**MATERIAL FOR THE TASK:**
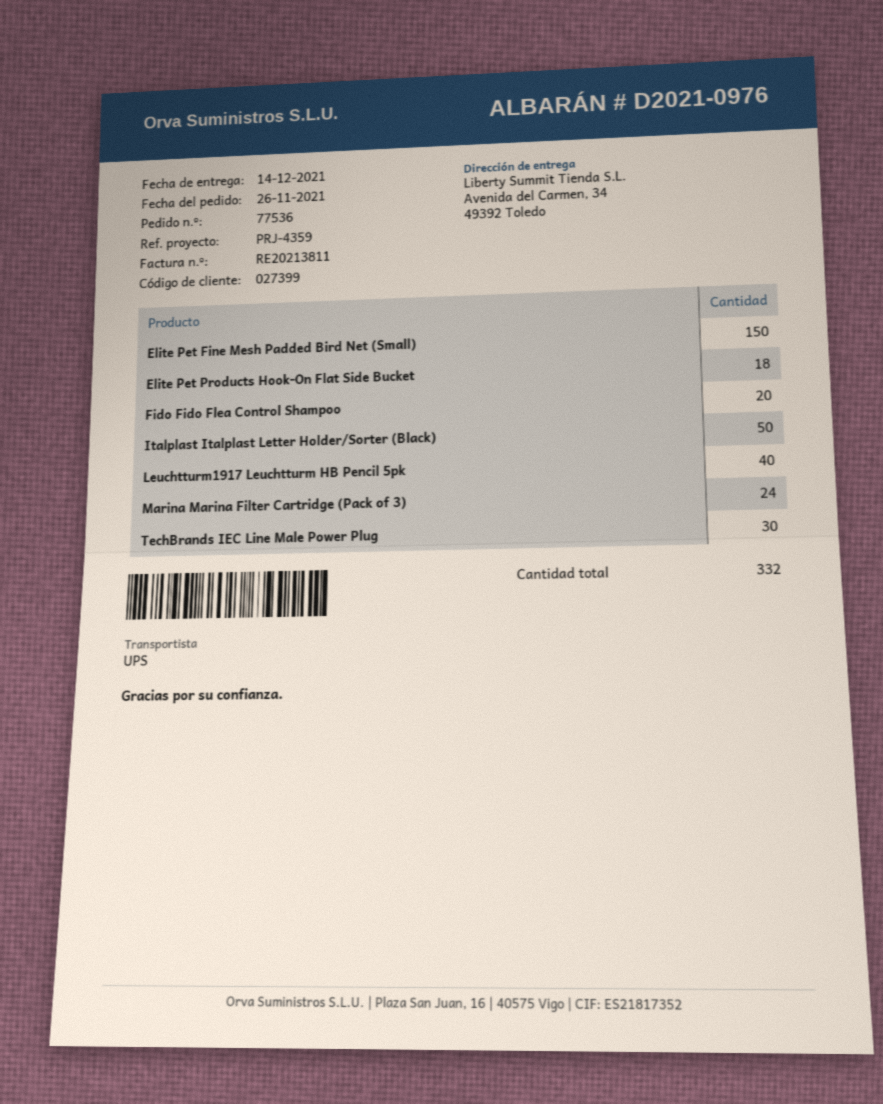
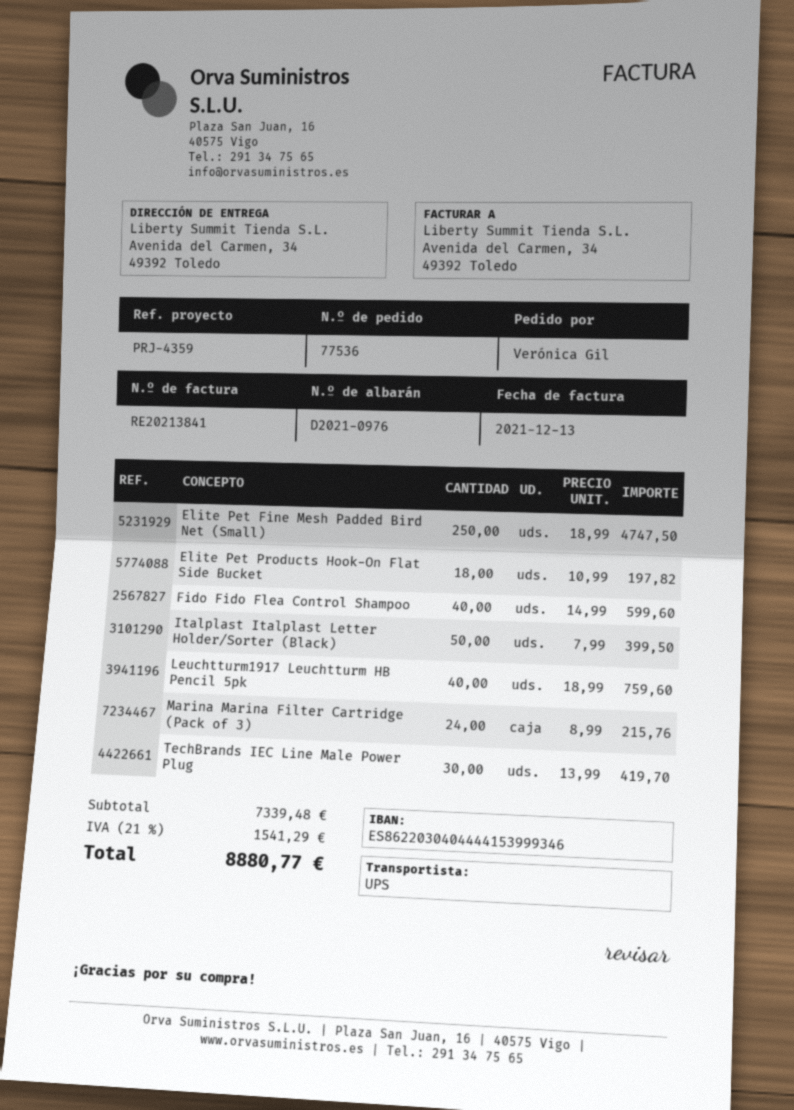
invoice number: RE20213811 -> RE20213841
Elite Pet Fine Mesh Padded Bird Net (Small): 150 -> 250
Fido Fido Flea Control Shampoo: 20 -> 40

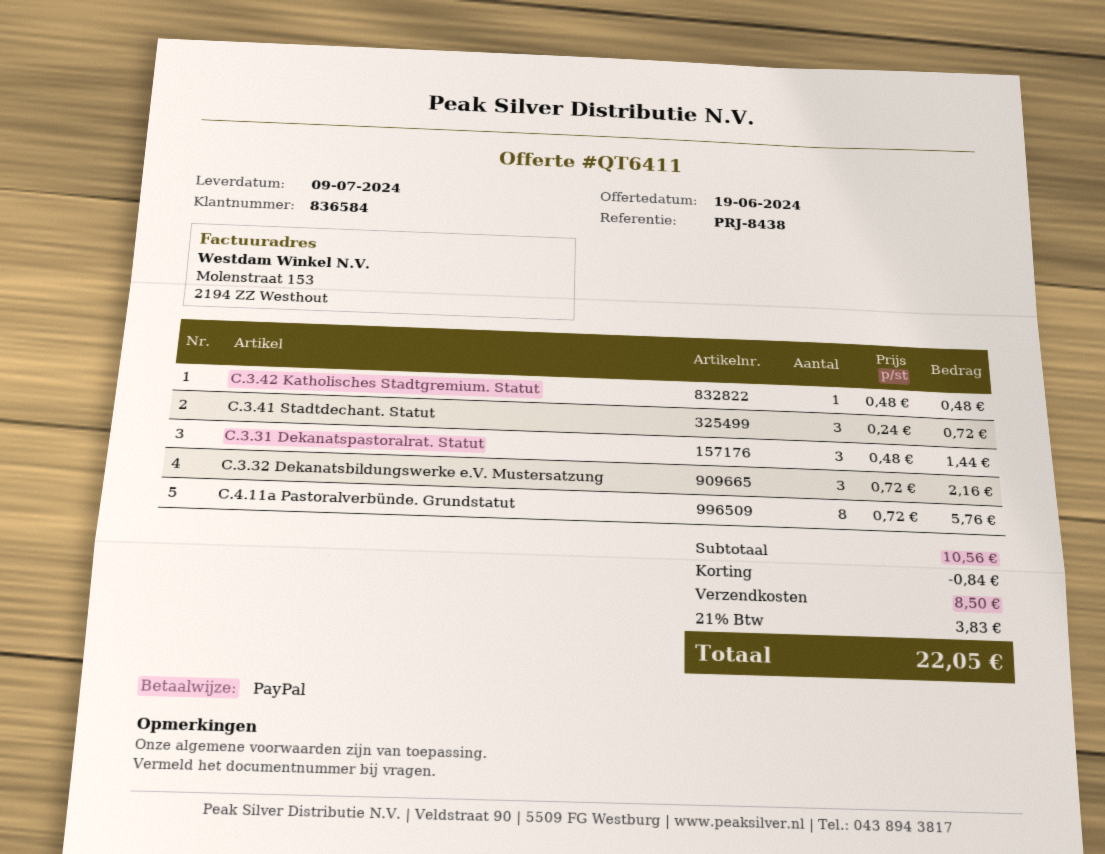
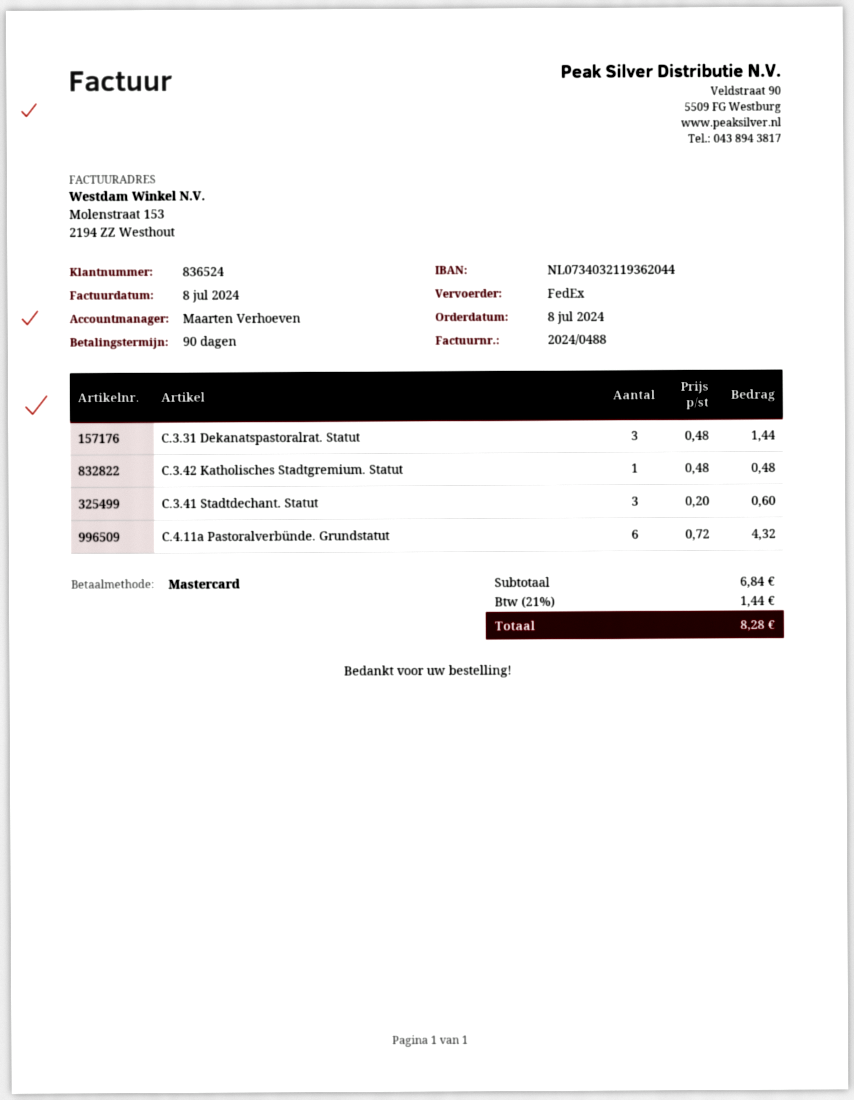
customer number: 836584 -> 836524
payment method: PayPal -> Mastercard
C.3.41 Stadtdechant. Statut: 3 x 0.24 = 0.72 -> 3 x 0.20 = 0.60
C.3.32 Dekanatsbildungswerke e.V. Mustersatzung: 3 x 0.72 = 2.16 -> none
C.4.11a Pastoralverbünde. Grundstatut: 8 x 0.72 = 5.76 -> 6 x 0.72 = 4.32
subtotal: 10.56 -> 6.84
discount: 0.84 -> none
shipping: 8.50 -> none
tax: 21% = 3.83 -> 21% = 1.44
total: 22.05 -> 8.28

**TASK TO CARRY OUT:** Without altering a word, return all of the records above and leave out their pictures.

**THE COMPLETED TASK:**
invoice number: RE20213811 -> RE20213841
Elite Pet Fine Mesh Padded Bird Net (Small): 150 -> 250
Fido Fido Flea Control Shampoo: 20 -> 40

customer number: 836584 -> 836524
payment method: PayPal -> Mastercard
C.3.41 Stadtdechant. Statut: 3 x 0.24 = 0.72 -> 3 x 0.20 = 0.60
C.3.32 Dekanatsbildungswerke e.V. Mustersatzung: 3 x 0.72 = 2.16 -> none
C.4.11a Pastoralverbünde. Grundstatut: 8 x 0.72 = 5.76 -> 6 x 0.72 = 4.32
subtotal: 10.56 -> 6.84
discount: 0.84 -> none
shipping: 8.50 -> none
tax: 21% = 3.83 -> 21% = 1.44
total: 22.05 -> 8.28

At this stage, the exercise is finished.